My understanding is you would be offered repair, replacement or lastly a refund.

Indeed be polite and see what the shop can do for you, as DrMoriarty stated. you may be lucky and get full refund but in this day and age Id say the shop would fix it, offer a replacement or possibly a credit note for other items.

I too wouldnt mention that you dislike the piece as this may not be received well  but rather you lost faith in the actual piece and would feel more comfortable purchasing another piece. 

(a good hint for jewellery shopping I heard of is allow the reciever to pick three items of jewellery s/he likes, in goes the buyer and purchased one of them and still a surprise to see which purchased).


----------



## Padraigb (19 Dec 2011)

x4winnie said:


> I'm not an expert, but I know about shopping  if an item you purchase is not fit for purpose - you are entitled to a full refund. No argument,your statutory rights.(usually printed on back of shop receipt.) Definitely do not settle for repair....



People tend to make too much of the idea of "not fit for purpose". A minor defect that can be remedied by a repair or a somewhat greater defect that can be remedied by replacing the item do not amount to an item being not fit for purpose.

It seems rather difficult to establish that a piece of jewellery is not fit for purpose, as the purpose of jewellery is very limited.


----------



## Leo (19 Dec 2011)

As specified in the link provided by DrM, the shop are entitled to attempt a repair. The legislation is not specific in terms of repair, replace,  or refund, so x4winnie's advice is incorrect. 

You are not entitled to a refund based on the recipient not liking it. Most of the reputable suppliers will allow you exchange it, or give you a credit note in lieu. 
Leo


----------



## thedaras (19 Dec 2011)

Heres an update, he phoned the shop this morning and said,purchased a necklace what would their returns and refund policy be over Christmas.
Girl who answers phone is not too sure so goes off to check and tells him she will phone him back.
Ten minutes later she phones him back and says Yes he can get a full refund,as long as its not worn and returned within fourteen days.
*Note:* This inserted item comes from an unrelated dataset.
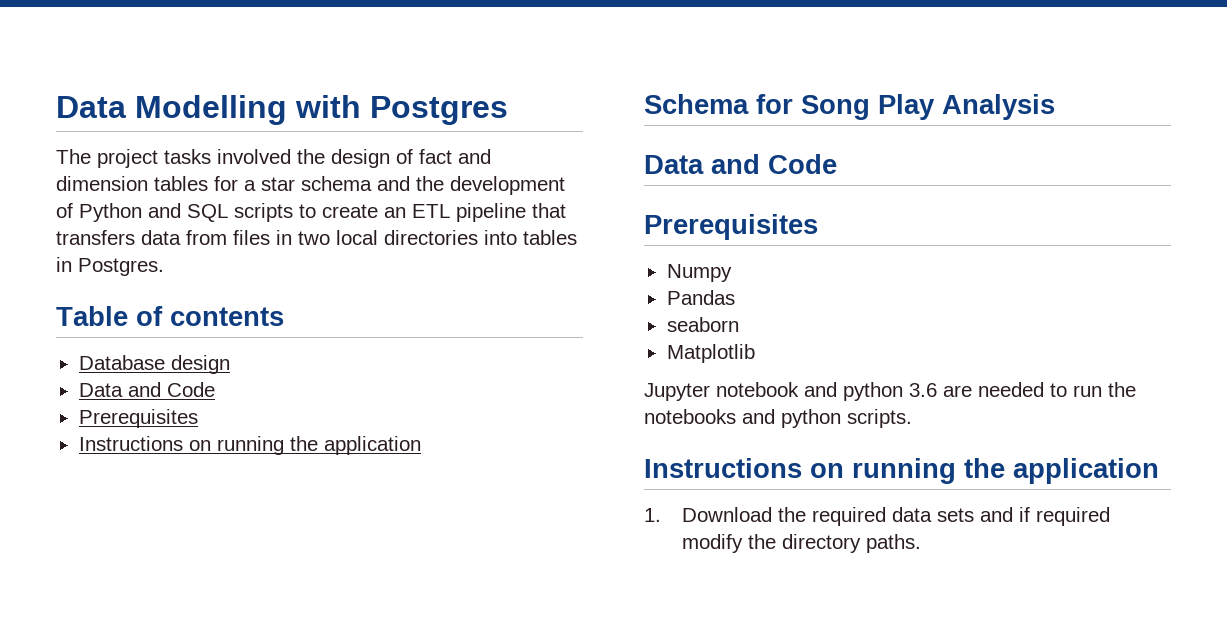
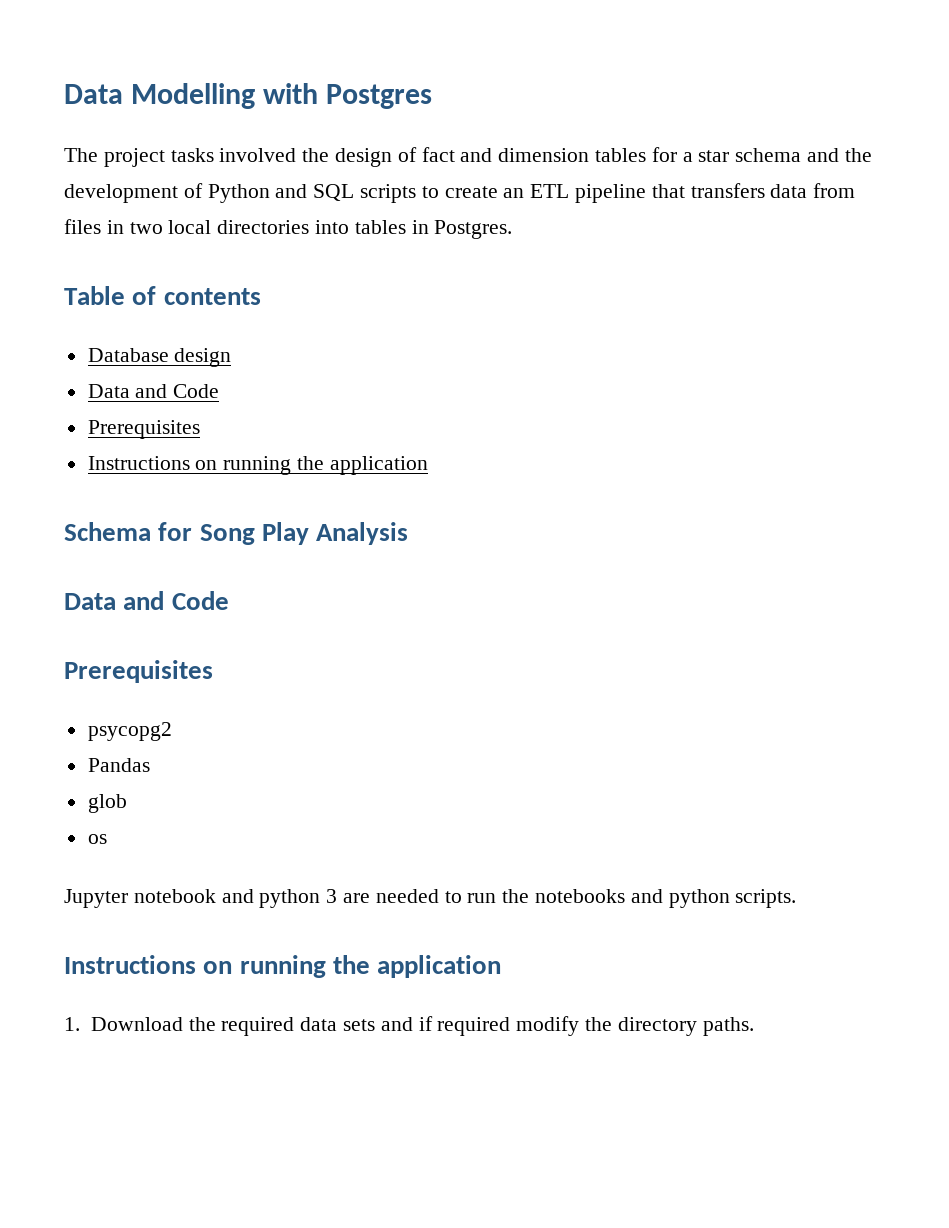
[666,264,732,282] Numpy -> [87,722,172,741] psycopg2
[666,317,739,332] [666,344,755,363] seaborn // Matplotlib -> [87,794,127,813] [87,834,107,844] glob // os
[909,383,937,397] 3.6 -> [326,889,338,903] 3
He then goes into the shop with the girlfriend and she picks out something else, and they are then saying he can have a credit note for the balance!
He challenged this saying all of the above and they ended up giving him a refund,that was after saying No, then checking with a supervisor,and him having phoned to confirm..however alls well that ends well..

By the way, I believe if I pay full price for a PERFECT item,that I should receive a perfect item,if you have to bring it back due to an imperfection, and the shop offer to fix it,well thats just silly,why should anyone pay for a perfect item and get a repaired one?/


----------



## Padraigb (19 Dec 2011)

I'm pleased that your brother had things sorted out to his satisfaction. On this:





thedaras said:


> By the way, I believe if I pay full price for a PERFECT item,that I should receive a perfect item,if you have to bring it back due to an imperfection, and the shop offer to fix it,well thats just silly,why should anyone pay for a perfect item and get a repaired one?/


I would say that is a matter of being reasonable. Can you reject a car because of a faulty windscreen wiper blade? That's an imperfection.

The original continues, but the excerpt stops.